ACTIVITY = Among the lines below, which ones contain the word "Management"? Copy every such line.

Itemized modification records
---*---

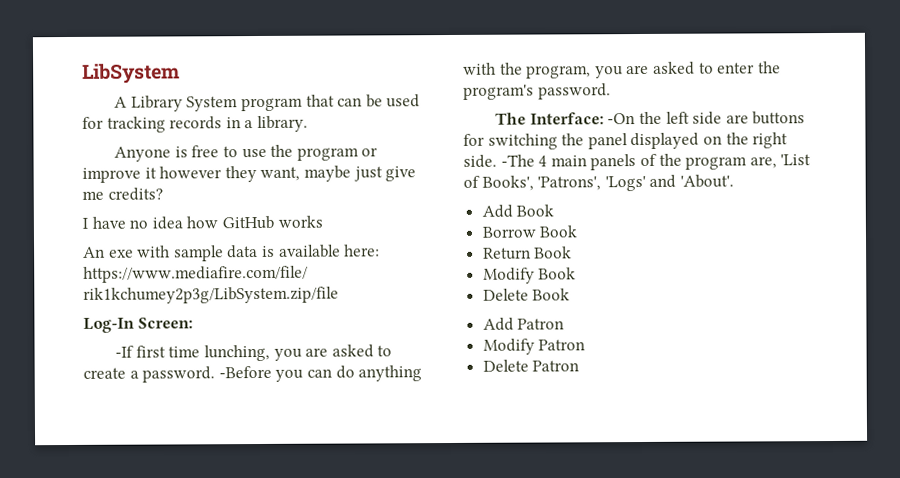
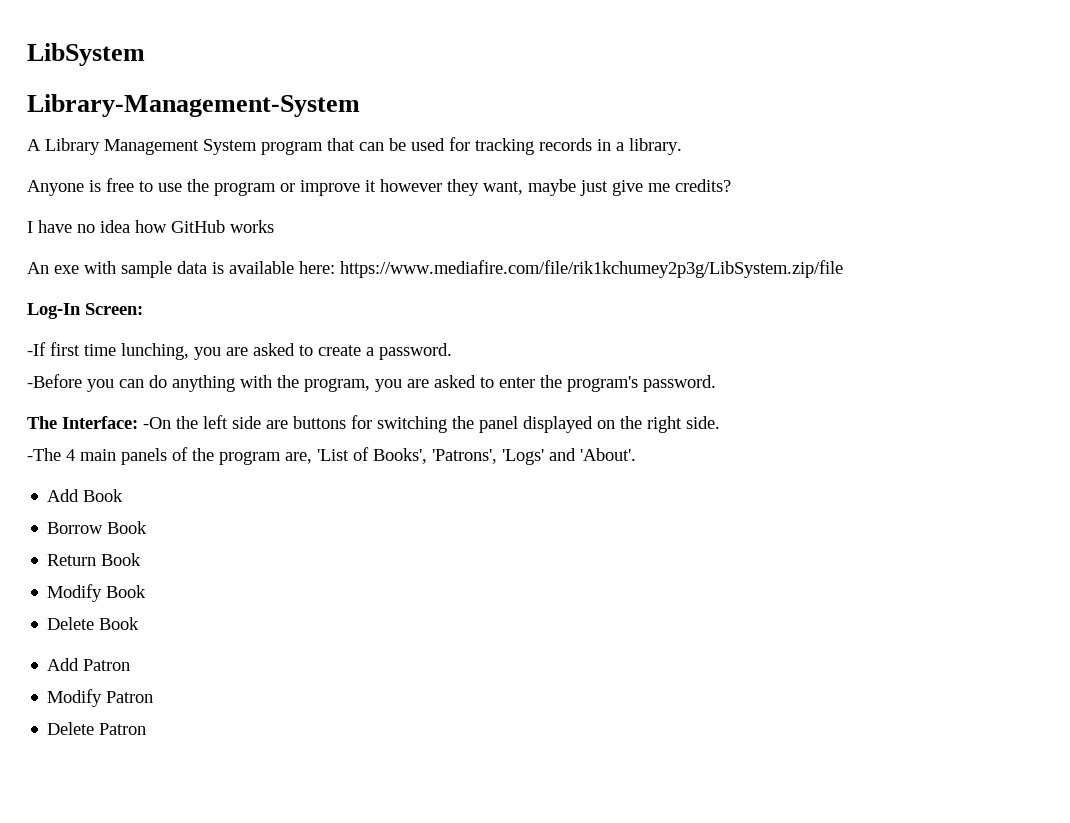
(180, 73) none -> [27,94,360,117] // Library-Management-System
(183, 103) none -> [104,139,199,155] Management
(216, 374) none -> (452, 351) //
(497, 161) none -> (720, 422) //

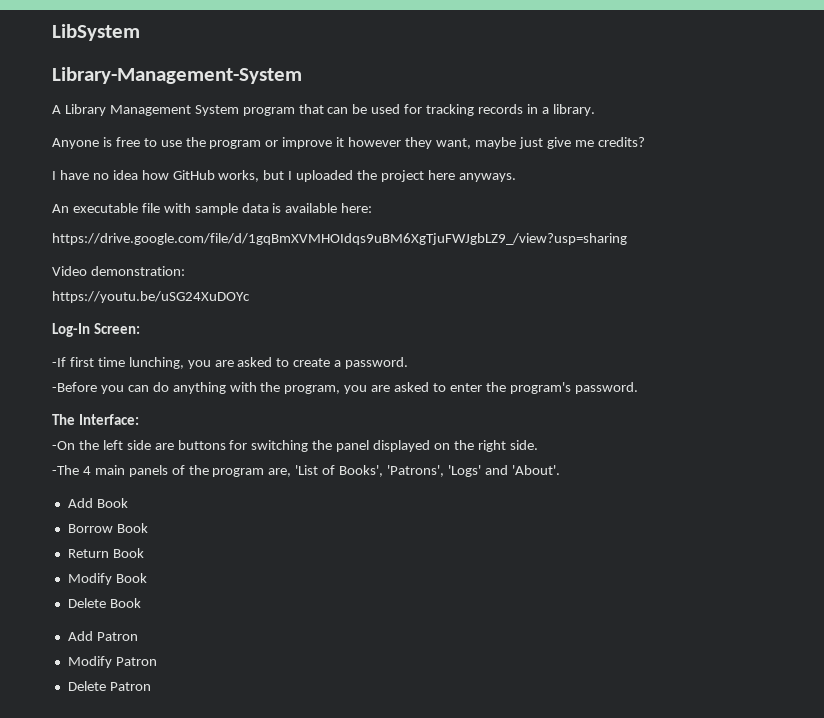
[230,220,274,233] works -> [218,170,516,182] works, but I uploaded the project here anyways.
[54,265,79,274] exe -> [72,203,160,213] executable file
[340,260,843,278] https://www.mediafire.com/file/rik1kchumey2p3g/LibSystem.zip/file -> [52,233,627,245] [52,266,185,276] [52,291,250,303] // https://drive.google.com/file/d/1gqBmXVMHOIdqs9uBM6XgTjuFWJgbLZ9_/view?usp=sharing // Video demonstration: // https://youtu.be/uSG24XuDOYc
(138, 422) none -> (139, 419) //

---*---

ANSWER TO THIS PROBLEM =
(180, 73) none -> [27,94,360,117] // Library-Management-System
(183, 103) none -> [104,139,199,155] Management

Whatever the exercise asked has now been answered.